What you will do
Lines below that hold the word "save" must be copied in full.

Data for review
▬▬▬▬▬▬

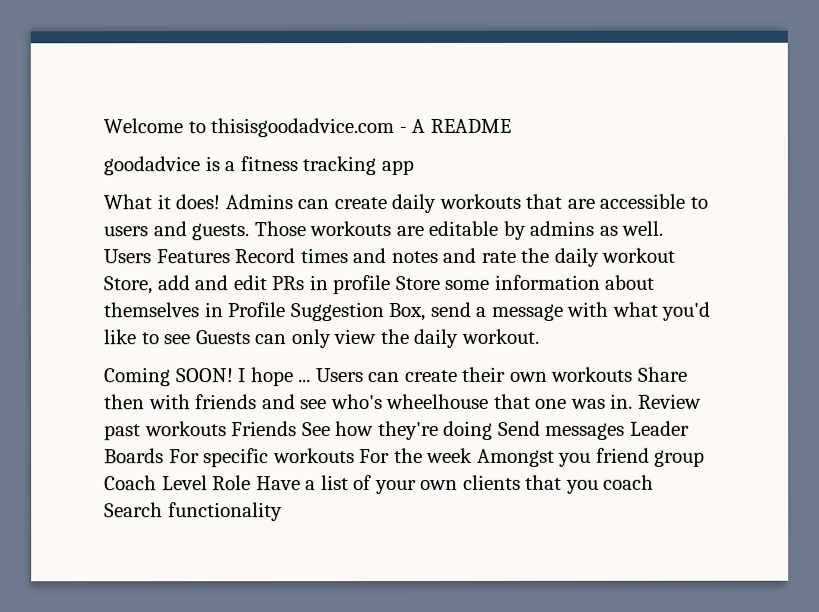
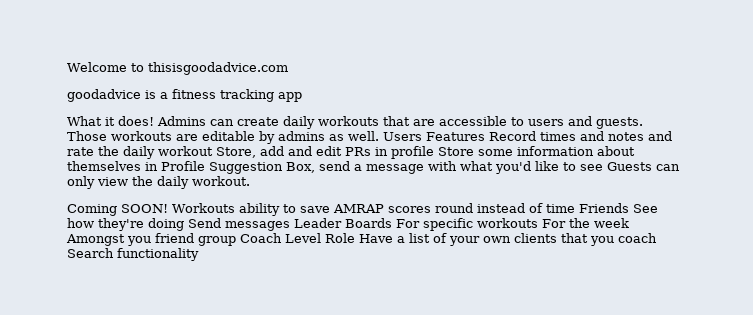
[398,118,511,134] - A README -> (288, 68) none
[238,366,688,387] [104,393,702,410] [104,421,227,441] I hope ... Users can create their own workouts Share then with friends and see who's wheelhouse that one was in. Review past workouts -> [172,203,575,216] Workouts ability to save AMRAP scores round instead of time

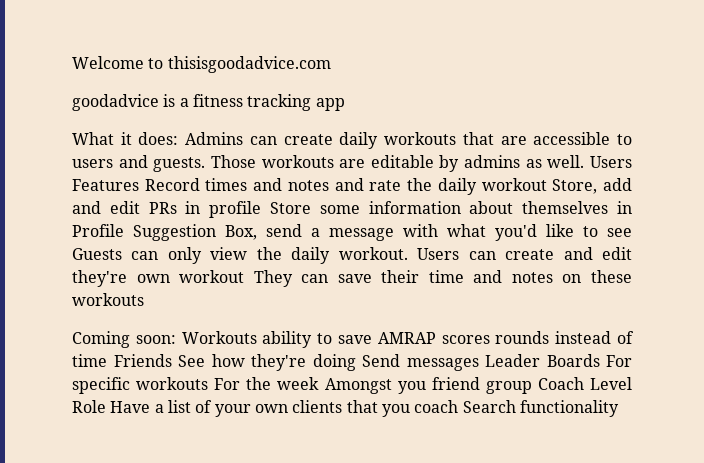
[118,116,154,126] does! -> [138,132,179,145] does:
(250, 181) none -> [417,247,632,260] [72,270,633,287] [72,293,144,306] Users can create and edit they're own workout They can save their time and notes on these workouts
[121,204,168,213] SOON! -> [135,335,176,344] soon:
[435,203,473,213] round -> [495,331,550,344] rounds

▬▬▬▬▬▬

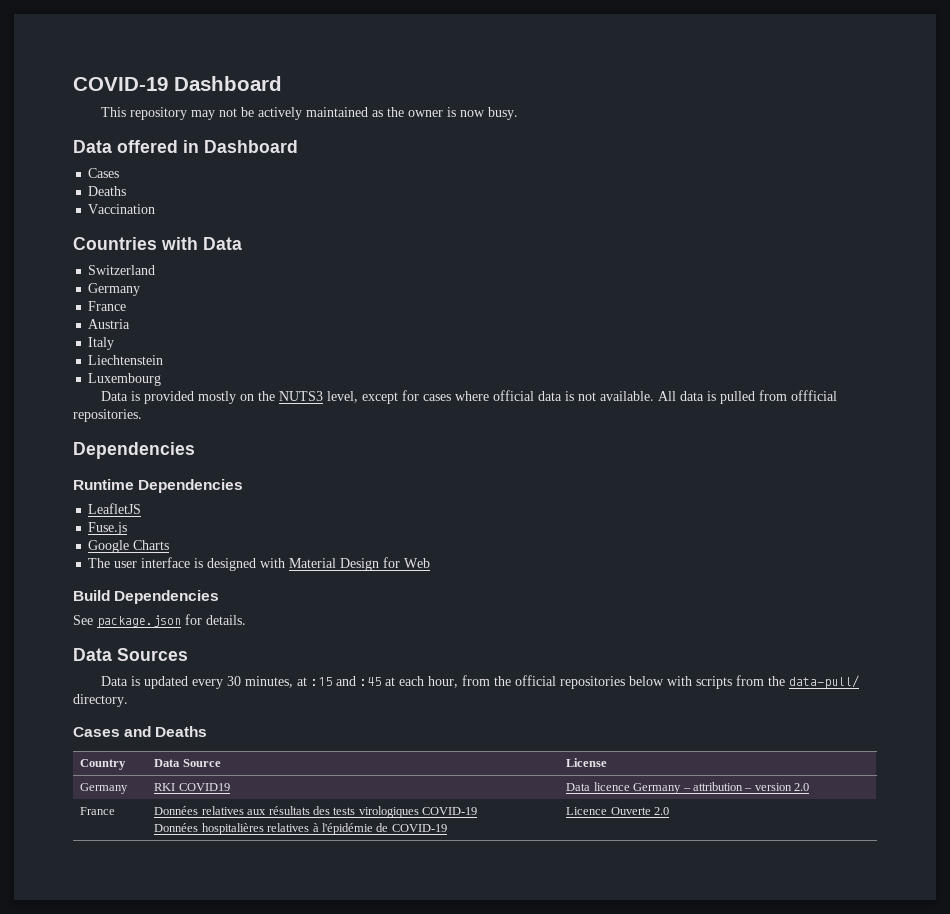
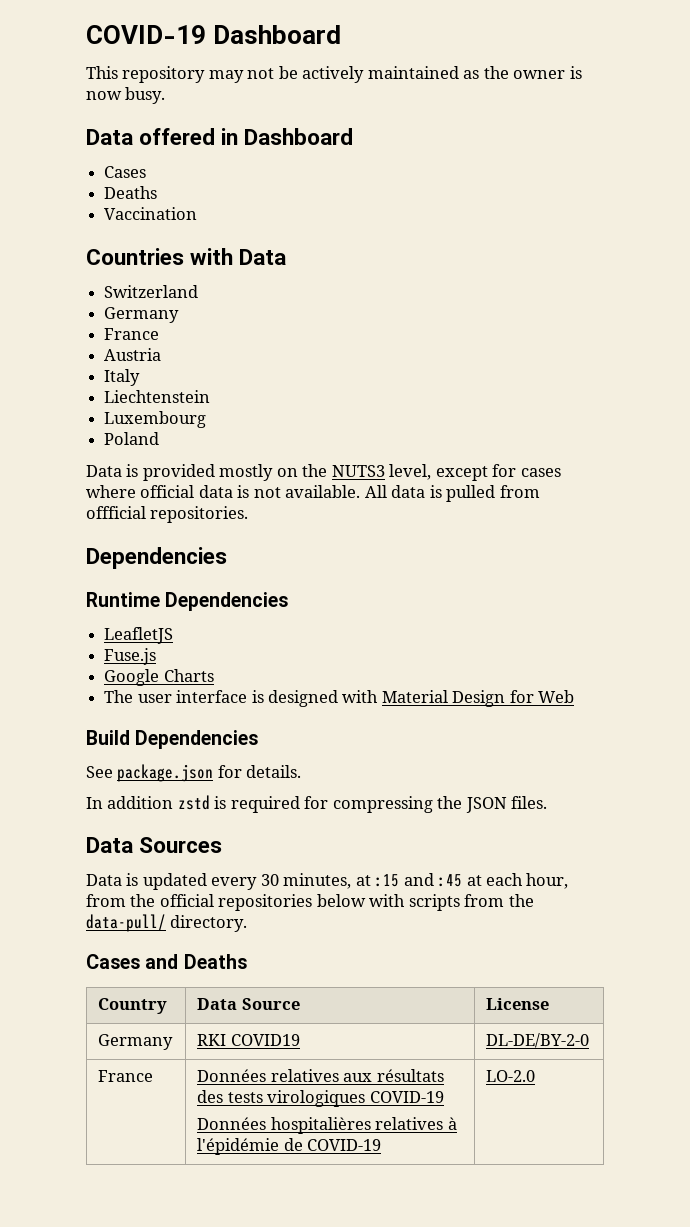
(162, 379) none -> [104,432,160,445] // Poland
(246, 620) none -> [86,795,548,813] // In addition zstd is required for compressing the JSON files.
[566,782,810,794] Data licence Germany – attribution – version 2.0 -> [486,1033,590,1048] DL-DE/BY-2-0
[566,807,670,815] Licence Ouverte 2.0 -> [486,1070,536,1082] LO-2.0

▬▬▬▬▬▬

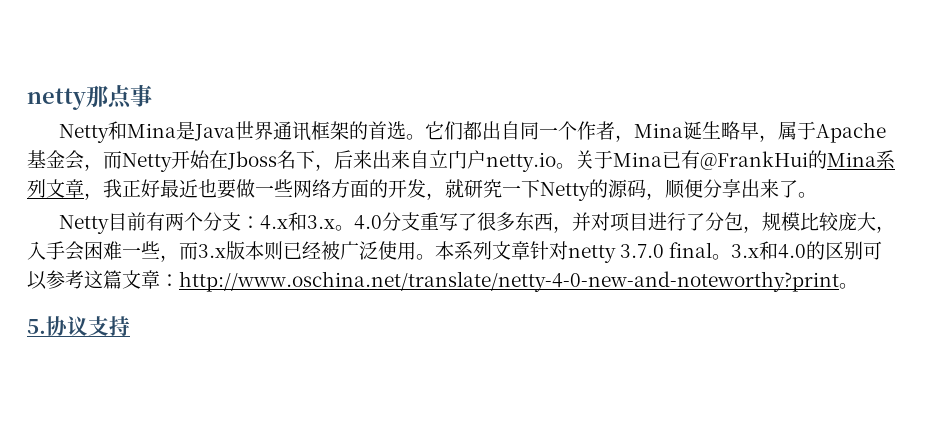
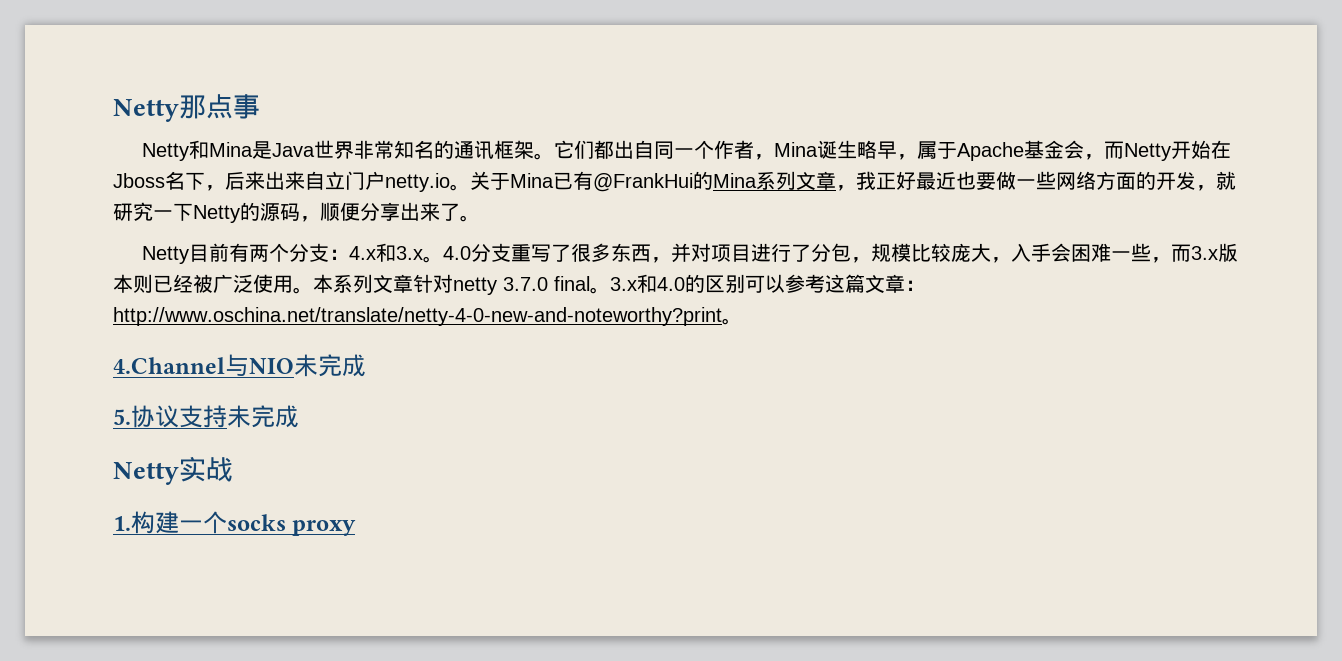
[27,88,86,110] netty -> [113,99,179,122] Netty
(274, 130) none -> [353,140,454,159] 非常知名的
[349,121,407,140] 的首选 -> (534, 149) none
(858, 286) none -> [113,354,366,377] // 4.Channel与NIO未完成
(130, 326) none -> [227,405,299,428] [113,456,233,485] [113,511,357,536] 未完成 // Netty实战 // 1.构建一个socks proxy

▬▬▬▬▬▬

Your response
[238,366,688,387] [104,393,702,410] [104,421,227,441] I hope ... Users can create their own workouts Share then with friends and see who's wheelhouse that one was in. Review past workouts -> [172,203,575,216] Workouts ability to save AMRAP scores round instead of time
(250, 181) none -> [417,247,632,260] [72,270,633,287] [72,293,144,306] Users can create and edit they're own workout They can save their time and notes on these workouts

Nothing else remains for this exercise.